## Exercise brief
Print the data below exactly, but only the lines from the one containing "- First time visitors goals" down to the one containing "- woof(dot)com is", inclusive.

## Provided records
════

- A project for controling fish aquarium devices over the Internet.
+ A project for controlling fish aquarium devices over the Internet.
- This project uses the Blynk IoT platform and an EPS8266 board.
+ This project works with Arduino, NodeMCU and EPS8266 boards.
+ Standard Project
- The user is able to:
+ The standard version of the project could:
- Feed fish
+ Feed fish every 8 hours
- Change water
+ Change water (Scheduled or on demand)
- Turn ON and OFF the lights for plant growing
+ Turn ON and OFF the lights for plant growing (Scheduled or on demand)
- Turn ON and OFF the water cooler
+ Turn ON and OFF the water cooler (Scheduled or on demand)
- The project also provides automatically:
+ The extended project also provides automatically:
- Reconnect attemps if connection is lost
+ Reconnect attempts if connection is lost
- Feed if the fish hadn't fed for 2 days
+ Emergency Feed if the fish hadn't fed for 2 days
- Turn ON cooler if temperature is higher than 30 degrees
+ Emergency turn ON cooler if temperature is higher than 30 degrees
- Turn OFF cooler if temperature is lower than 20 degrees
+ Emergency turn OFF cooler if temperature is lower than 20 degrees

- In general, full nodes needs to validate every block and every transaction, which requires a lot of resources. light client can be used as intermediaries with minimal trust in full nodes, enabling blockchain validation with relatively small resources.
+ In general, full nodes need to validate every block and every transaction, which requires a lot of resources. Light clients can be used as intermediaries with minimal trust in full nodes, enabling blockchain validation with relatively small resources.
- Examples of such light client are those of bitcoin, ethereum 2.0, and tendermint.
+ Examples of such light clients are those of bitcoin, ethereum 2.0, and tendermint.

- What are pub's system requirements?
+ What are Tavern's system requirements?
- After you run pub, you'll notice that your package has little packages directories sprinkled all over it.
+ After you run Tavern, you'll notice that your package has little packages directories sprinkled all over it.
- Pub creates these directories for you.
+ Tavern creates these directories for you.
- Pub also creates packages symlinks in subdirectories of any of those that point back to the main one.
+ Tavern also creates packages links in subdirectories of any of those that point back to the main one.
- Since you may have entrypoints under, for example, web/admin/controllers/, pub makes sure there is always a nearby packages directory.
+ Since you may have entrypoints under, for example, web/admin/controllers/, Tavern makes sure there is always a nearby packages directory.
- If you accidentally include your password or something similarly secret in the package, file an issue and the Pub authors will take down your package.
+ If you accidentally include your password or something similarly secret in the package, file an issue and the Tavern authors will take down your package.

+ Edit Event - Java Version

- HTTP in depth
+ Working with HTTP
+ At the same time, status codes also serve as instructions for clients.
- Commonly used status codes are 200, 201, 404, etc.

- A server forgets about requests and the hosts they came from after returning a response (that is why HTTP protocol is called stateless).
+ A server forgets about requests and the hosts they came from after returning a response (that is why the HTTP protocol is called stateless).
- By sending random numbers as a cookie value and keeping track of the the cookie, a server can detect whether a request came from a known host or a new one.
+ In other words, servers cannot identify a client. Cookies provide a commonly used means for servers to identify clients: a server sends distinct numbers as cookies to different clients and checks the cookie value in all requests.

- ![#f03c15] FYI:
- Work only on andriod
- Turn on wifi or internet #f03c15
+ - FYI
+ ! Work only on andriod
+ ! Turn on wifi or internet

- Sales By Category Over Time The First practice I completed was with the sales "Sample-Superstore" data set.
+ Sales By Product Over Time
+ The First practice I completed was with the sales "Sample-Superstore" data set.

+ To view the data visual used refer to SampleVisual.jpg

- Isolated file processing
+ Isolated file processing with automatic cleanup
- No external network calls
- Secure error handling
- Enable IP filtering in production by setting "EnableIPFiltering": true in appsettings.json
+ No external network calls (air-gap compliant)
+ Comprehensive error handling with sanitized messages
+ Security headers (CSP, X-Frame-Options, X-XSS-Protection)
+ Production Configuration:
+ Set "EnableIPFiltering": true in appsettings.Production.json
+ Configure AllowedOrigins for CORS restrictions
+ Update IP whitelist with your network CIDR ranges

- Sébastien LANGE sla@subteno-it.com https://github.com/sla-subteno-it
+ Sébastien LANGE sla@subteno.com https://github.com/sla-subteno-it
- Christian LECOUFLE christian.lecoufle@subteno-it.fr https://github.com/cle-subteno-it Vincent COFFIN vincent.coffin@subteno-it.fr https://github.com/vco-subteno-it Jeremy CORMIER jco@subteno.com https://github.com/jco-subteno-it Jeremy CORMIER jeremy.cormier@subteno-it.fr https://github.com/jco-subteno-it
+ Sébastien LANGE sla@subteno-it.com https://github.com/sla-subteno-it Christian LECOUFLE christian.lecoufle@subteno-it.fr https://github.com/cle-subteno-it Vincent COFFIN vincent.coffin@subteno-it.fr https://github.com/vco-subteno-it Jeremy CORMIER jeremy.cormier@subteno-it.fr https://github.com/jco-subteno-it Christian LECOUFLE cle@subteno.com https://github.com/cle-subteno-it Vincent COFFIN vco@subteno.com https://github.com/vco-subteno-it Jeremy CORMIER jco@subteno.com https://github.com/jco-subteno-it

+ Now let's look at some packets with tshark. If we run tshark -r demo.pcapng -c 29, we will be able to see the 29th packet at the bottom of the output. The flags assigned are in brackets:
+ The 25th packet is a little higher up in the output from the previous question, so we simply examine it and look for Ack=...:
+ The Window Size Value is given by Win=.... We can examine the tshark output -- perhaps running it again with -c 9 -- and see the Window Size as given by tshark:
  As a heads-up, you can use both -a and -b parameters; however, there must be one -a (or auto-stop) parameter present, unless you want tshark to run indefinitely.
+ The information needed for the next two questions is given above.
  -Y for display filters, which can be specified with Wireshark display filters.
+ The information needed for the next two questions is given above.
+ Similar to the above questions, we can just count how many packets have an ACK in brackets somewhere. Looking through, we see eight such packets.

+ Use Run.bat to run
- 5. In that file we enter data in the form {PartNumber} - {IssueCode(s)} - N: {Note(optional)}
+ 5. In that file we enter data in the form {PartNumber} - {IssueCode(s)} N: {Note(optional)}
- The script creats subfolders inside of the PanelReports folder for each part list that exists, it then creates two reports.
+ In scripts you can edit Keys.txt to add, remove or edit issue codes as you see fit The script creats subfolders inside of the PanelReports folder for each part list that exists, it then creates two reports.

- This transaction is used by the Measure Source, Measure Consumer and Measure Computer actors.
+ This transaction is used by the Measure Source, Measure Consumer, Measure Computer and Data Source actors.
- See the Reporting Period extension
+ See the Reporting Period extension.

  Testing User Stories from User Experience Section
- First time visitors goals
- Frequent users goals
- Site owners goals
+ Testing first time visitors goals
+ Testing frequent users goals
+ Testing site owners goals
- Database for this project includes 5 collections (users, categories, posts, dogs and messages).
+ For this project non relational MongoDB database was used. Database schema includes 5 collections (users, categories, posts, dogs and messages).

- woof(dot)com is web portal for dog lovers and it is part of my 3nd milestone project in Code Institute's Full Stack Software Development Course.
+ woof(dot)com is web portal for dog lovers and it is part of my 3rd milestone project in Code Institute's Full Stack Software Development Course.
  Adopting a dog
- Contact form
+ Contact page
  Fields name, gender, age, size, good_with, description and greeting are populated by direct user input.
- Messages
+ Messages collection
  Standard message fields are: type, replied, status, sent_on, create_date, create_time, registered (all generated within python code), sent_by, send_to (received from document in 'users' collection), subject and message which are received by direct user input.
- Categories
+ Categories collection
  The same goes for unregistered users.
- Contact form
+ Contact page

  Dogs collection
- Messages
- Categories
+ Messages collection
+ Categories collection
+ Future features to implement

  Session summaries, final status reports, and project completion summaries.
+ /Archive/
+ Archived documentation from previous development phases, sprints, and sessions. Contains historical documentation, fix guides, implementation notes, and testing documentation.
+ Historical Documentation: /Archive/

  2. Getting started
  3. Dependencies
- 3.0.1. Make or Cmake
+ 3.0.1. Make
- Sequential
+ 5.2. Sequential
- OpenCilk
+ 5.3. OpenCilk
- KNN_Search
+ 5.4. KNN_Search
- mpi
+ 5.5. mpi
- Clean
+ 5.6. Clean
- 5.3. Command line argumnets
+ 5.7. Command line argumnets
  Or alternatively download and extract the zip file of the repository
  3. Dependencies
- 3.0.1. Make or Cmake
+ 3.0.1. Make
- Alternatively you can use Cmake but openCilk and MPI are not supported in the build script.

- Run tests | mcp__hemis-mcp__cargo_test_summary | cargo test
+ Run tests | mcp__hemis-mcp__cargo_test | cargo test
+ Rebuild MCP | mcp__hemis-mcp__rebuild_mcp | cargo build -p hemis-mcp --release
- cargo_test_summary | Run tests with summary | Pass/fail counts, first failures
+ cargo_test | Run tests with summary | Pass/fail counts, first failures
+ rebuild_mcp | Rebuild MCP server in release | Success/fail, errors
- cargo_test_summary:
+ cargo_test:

════

## Answer area
- First time visitors goals
- Frequent users goals
- Site owners goals
+ Testing first time visitors goals
+ Testing frequent users goals
+ Testing site owners goals
- Database for this project includes 5 collections (users, categories, posts, dogs and messages).
+ For this project non relational MongoDB database was used. Database schema includes 5 collections (users, categories, posts, dogs and messages).

- woof(dot)com is web portal for dog lovers and it is part of my 3nd milestone project in Code Institute's Full Stack Software Development Course.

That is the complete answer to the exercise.